春先の上昇との相違点

春先の上昇との相違点
昨日は、ドル/円が約1カ月ぶりに80円台を回復した。

この上昇の背景は日米金融政策格差と本邦貿易収支悪化にあると考えられる。

今年の春先にも、同様の材料を手掛かりに76円から84円まで大きく上昇した場面があったが、当時と大きく違う点は、米国の経済状況に対する見方であろう。

春先のドル高は米景気の回復期待によるものであったが、今回のドル高はFRBが追加緩和を見送った事による、いわば「後ろ向き」なドル高であると言える。

ましてや、FRBはツイストオペを半年延長して緩和姿勢を強化している。

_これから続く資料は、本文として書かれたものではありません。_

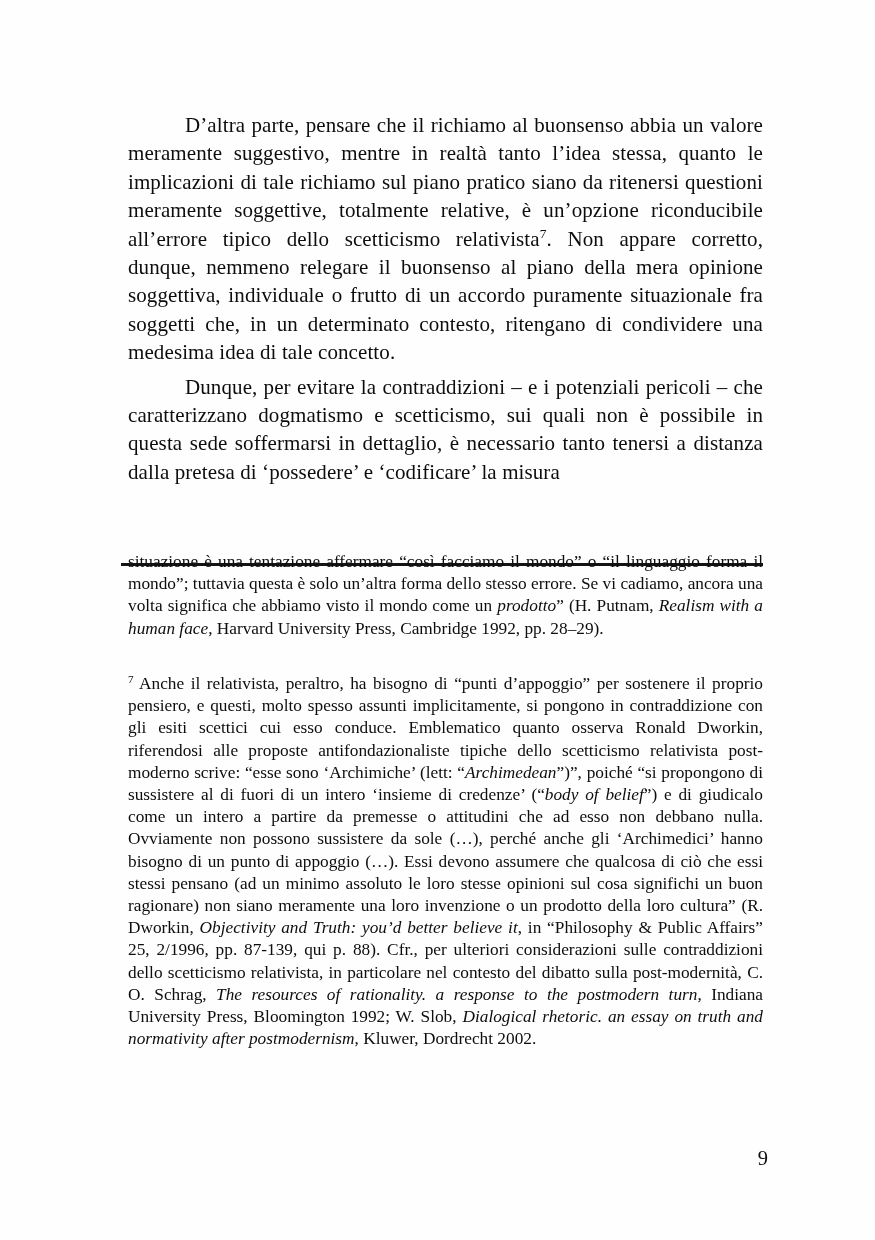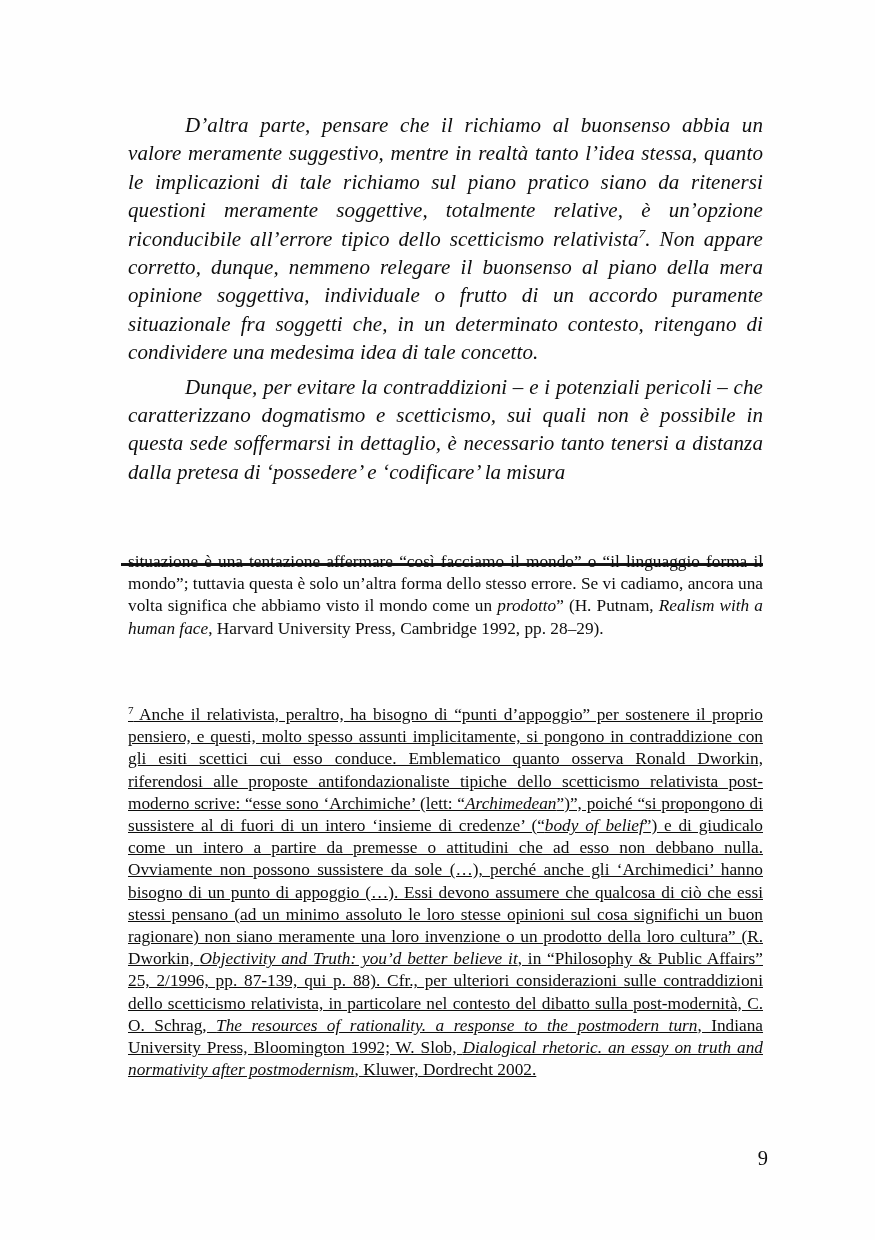"D’altra parte, pensare che il" .para { font-style: italic -> none }
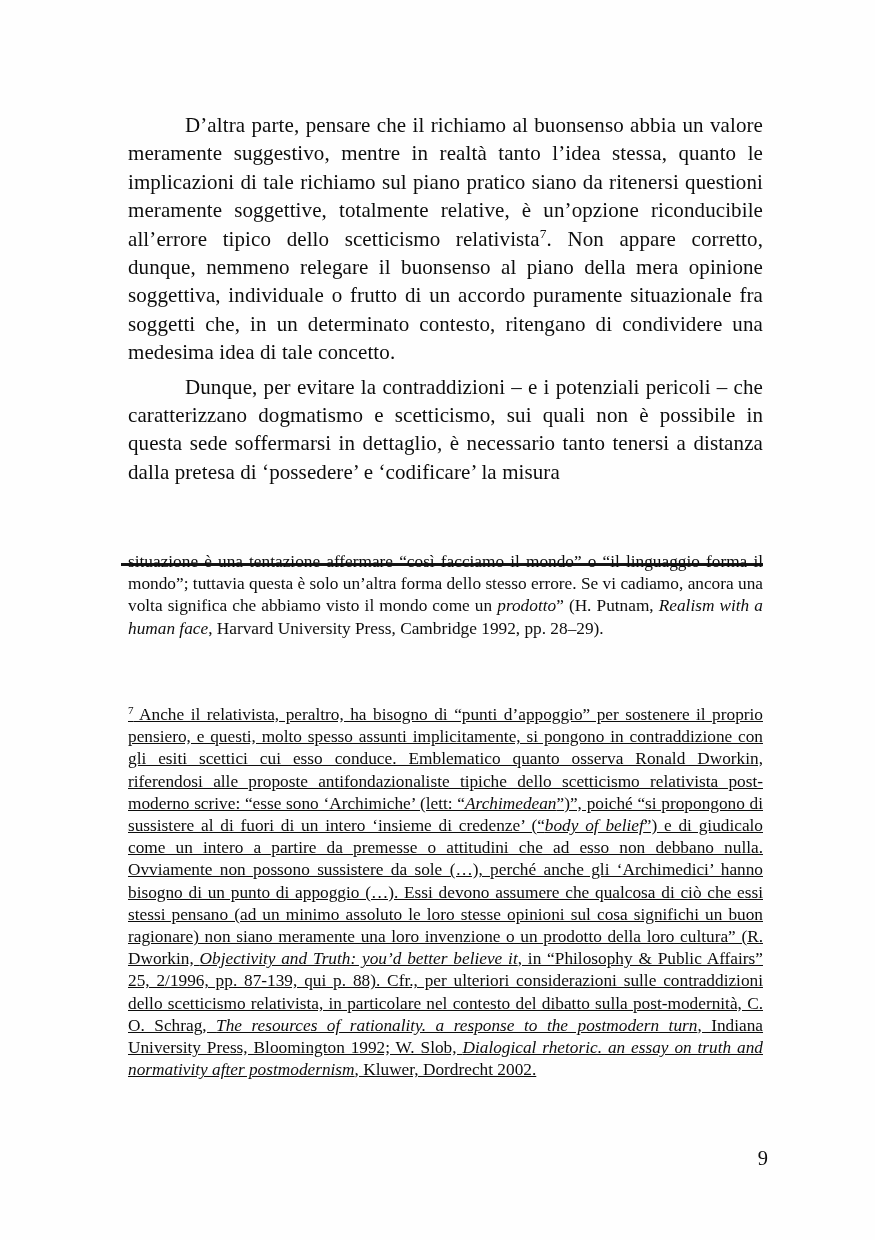"7 Anche il relativista, peraltro," .fn-7 { text-decoration: underline -> none; top: 704px -> 673px }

こうした中で、追加緩和見送りという「期待はずれ」を理由とするドル高が続くとは考えにくい。

一方で、日銀が消費税増税法案が可決されれば追加緩和に動くとの観測が足元の円売りにつながっているが、過去の例を見ると日銀の緩和が結果的に円安に作用したのは、最近では市場が不意をつかれた今年2月のバレンタイン緩和だけであった。

現時点で緩和観測が浮上している以上、7月の会合で日銀が動いても円安効果は乏しいと見るべきだろう。

目先的には海外投機筋を中心に円売りが進む可能性もあるが、春先にドル/円が84.17円の高値を付けた際のように勢いを持って上昇する可能性は低いとみる。